* _WHAT IS NEEDED_: Exactly as given, output all the records that follow.

* _THE DATA_:
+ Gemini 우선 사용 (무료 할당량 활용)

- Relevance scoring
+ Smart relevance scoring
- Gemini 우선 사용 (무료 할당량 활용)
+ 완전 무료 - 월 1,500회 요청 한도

* _EXERCISE RESPONSE_:
+ Gemini 우선 사용 (무료 할당량 활용)

- Relevance scoring
+ Smart relevance scoring
- Gemini 우선 사용 (무료 할당량 활용)
+ 완전 무료 - 월 1,500회 요청 한도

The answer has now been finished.